Regardless of the cause of morphological variation, response to environmental heterogeneity could either indicate that selection has resulted in genetically based adaptations, or in purely phenotypic responses (Blondel 2007). Examples where the influence of ecological conditions on body mass and morphological traits has been shown include mallards Anas platyrhynchos (Pehrsson 1987), pied flycatchers Ficedula hypoleuca (Alatalo and Lundberg 1984) and song sparrows Melospiza melodia (Hochachka and Smith 1991). That birds can regulate their mass according to perceived predation risk has been shown in empirical studies, e.g. by Gosler et al. (1995) or Lilliendahl (1997), and the impact of predation on fledglings may result in selection for high body mass (Naef-Daenzer et al. 2001). However, morphological traits of birds such as body mass, wing length and tarsus length also have heritable components (Boag and Grant 1978; Smith and Wettermark 1995; Jensen et al. 2003), and thus the observed associations with climatic variation may have a genetic basis. For example, Nowakowski (2000) discusses inter-annual variation in wing length of reed warblers as a consequence of directional selection caused by aspects of climate. There are hints in our study that significant changes in body size associated with temperature are not caused by phenotypic plasticity alone. When the association of body mass or feather length with at least one temperature variable was significant (13 cases), the AIC value was lower (i.e. the model a better predictor) for breeding season temperature compared to smoothed annual temperatures only in three cases. In eight cases the AIC value was lower for smoothed annual temperatures, suggesting that the long-term temperature trend has a higher influence on average body size in a population than the conditions during the breeding season in which the birds were raised. These results may indicate selection for birds’ sizes across multiple generations, which would be genetically based. However, our data cannot be used to establish selection on genetic variation in size and the extremely low R 2-values in the association of feather length with temperature show that variation of this trait is mainly caused by other factors not considered in this study.

In conclusion, although our results indicate that morphology of birds can respond rapidly to changes in environmental temperatures, this was detected only in a minority of the investigated species.
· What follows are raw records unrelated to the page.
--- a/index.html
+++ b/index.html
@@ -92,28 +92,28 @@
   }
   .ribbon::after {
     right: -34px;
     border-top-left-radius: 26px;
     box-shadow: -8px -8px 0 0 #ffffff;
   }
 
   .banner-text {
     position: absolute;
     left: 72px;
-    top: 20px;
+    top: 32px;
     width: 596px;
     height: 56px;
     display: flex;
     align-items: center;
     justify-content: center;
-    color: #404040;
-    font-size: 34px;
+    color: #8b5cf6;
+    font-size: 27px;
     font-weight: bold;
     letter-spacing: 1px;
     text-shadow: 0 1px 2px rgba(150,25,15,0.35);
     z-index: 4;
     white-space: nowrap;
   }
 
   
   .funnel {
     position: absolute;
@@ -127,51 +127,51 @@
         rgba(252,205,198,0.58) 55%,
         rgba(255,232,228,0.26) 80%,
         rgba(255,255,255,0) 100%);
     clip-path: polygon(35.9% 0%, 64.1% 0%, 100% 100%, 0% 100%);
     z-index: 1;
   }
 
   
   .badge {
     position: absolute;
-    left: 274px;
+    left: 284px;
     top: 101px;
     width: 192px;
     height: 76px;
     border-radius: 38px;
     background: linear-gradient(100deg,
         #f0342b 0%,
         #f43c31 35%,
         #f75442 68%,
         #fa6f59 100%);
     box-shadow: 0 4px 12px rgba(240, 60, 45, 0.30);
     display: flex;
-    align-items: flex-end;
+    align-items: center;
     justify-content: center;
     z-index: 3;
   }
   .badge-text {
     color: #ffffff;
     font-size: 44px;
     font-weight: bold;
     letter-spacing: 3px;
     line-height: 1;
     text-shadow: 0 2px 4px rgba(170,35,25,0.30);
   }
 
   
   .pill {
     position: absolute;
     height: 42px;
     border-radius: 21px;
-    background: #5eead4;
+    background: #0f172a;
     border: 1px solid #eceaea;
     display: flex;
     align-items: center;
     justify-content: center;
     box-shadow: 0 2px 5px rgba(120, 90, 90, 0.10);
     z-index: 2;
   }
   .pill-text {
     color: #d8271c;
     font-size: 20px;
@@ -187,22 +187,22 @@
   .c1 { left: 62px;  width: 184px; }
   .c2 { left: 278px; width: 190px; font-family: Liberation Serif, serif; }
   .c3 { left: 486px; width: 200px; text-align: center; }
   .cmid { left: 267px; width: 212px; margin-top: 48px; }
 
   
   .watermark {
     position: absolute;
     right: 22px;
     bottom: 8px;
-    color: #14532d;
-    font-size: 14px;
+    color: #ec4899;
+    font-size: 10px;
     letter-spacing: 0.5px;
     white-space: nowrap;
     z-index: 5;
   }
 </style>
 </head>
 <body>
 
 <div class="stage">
Therefore, we were not able to detect a general trend for body size changes in birds as a reaction to global warming during the last decades, either one caused directly by adaptation to a changing thermal environment (Bergmann’s rule) or otherwise. Potentially, our failure to find general responses to temperature fluctuations is the result of patterns that were too subtle to discover given our existing data. Treating latitude as a surrogate for temperature, Hughes (2000) estimated that a 3°C change in mean annual temperature corresponds to a shift in isotherms of approximately 300–400 km in latitude. The application of this estimate to the study area would correspond to a southward shift of approximately 150 km during the study period. Studies which found a general association of body size with latitude usually considered much larger ranges (Gould and Johnston 1972; Groen and Yurlov 1999; Storz et al. 2001) as well as longer time scales (Smith and Betancourt 2003; Yom-Tov 2001). Therefore, our study period may have been too short, the magnitude of climatic changes too low and/or microevolutionary processes too slow to detect larger or more consistent changes in body size over the period of 34 years. While changes in phenology which are matching fine-scale patterns of climate change (Møller et al. 2006) have been noted in south-western German birds (Bergmann 1999; Gatter 2000; Peintinger and Schuster 2005), we found less consistent evidence that their sizes have changed. Nevertheless, our results suggest more evidence of a morphological response to changing climate may be found if global temperatures continue to rise as predicted (Houghton et al. 2001).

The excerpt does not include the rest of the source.